Iranian-Canadian author

Ghazal Omid (Persian غزل امید) is an Iranian-Canadian author. She wrote an autobiographical work entitled Living in Hell: A True Odyssey of a Woman's Struggle in Islamic Iran Against Personal and Political Forces. She is known in the United States as an advocate for human rights and women's rights and is also a Shi'a legal scholar.

==Personal life==
Omid was born in Abadan, Iran. Her father was a multi-millionaire who abandoned the family and sought refuge in the United States when she was a child. She grew up in Isfahan and was 8 years old when the Shah of Iran was overthrown by the Ayatollah Khomeini. Omid is a practicing Muslim and has made the religious pilgrimage to Mecca. In 1995, she fled Iran and moved to Canada. In 2008, she moved to Washington DC.

==Activism==
Omid's autobiography, Living in Hell, is critical of Iran and the human rights abuses occurring there. Because of this, her book's website has been the focus of online abuse and threats from computer users in Iran, Turkey and Pakistan. Omid has criticized Iran for using books to teach martyrdom to children. She also wants Iranian books to stop referring to the United States as the "Great Satan". Omid is concerned that these books may be turning children into "ticking bombs".
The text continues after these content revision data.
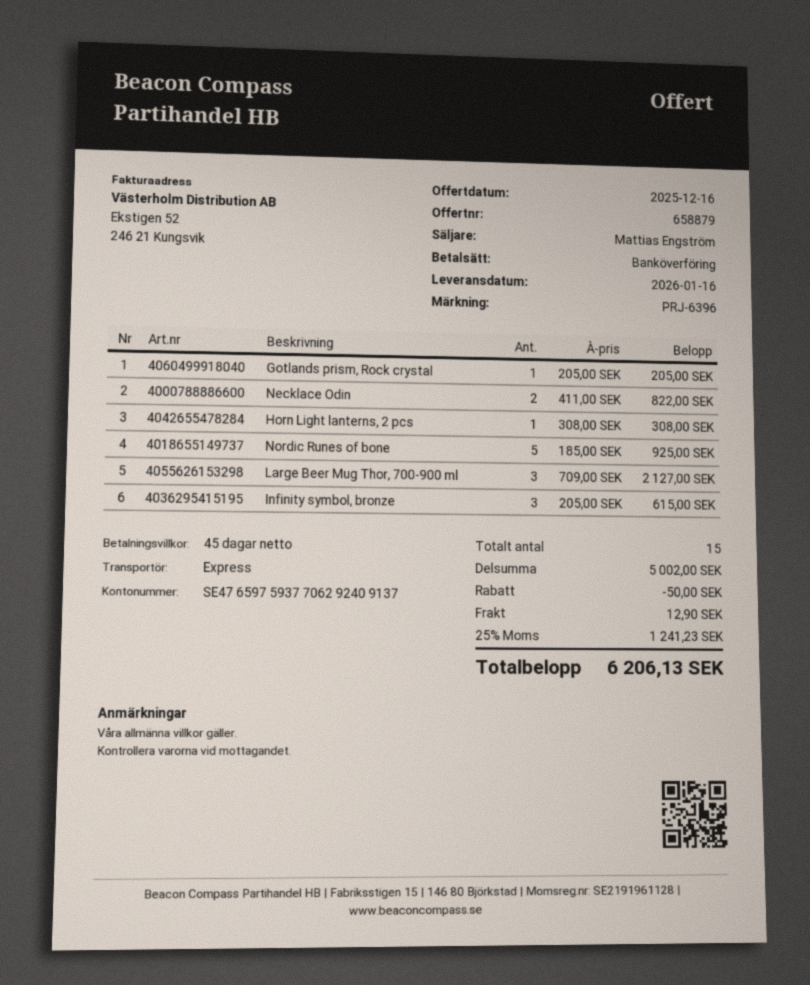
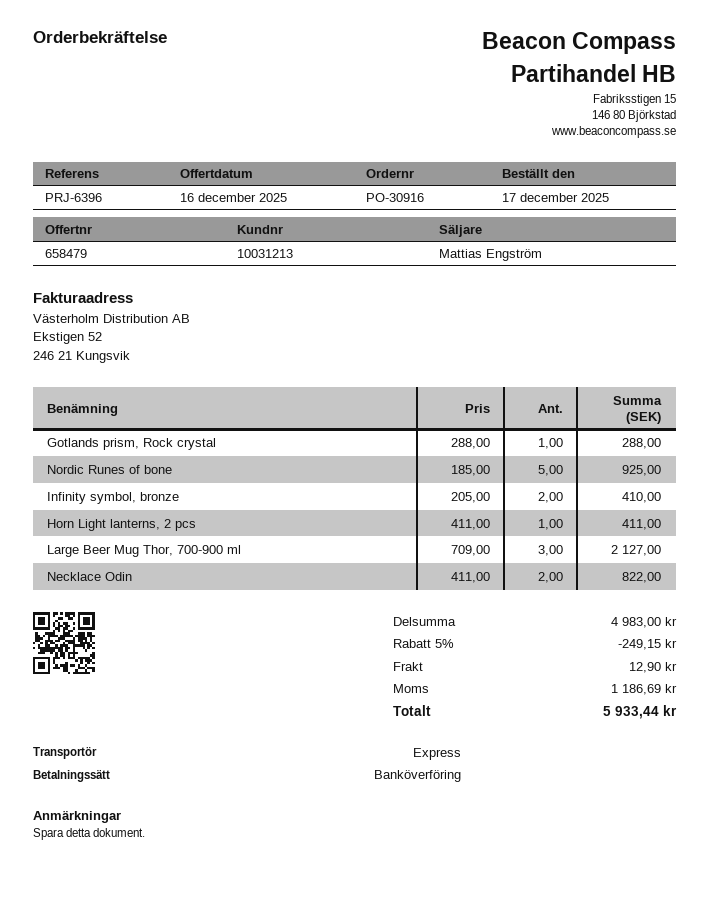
quote number: 658879 -> 658479
Gotlands prism, Rock crystal: 1 x 205.00 = 205.00 -> 1 x 288.00 = 288.00
Horn Light lanterns, 2 pcs: 1 x 308.00 = 308.00 -> 1 x 411.00 = 411.00
Infinity symbol, bronze: 3 x 205.00 = 615.00 -> 2 x 205.00 = 410.00
subtotal: 5002.00 -> 4983.00
discount: 50.00 -> 249.15
tax: 1241.23 -> 1186.69
total: 6206.13 -> 5933.44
Currently, Omid is the Executive Director for Iran & Its Future.org, a US-based 501(c)(3) nonprofit organization focused on advocating for the improvement of life in Iran. In 2014 she worked to bring children burned in a school fire in Iran to the US for medical treatment.

==Publications==
- Living in Hell: A True Odyssey of a Woman's Struggle in Islamic Iran Against Personal and Political Forces (2005) Park Avenue Publishers ISBN 978-0-9759683-0-7
- Omid, Ghazal (2012). "Mr. Nightingale: A story adapted from the life of an Iranian child"
- Omid, Ghazal (2015). "Maryam and Mr. Rabbi, Part I: Based on a true story about a Muslim and a Jewish family from Iran"
- Omid, Ghazal (2015). "Maryam and Mr. Rabbi, Part II: Based on a true story about a Muslim and a Jewish family from Iran"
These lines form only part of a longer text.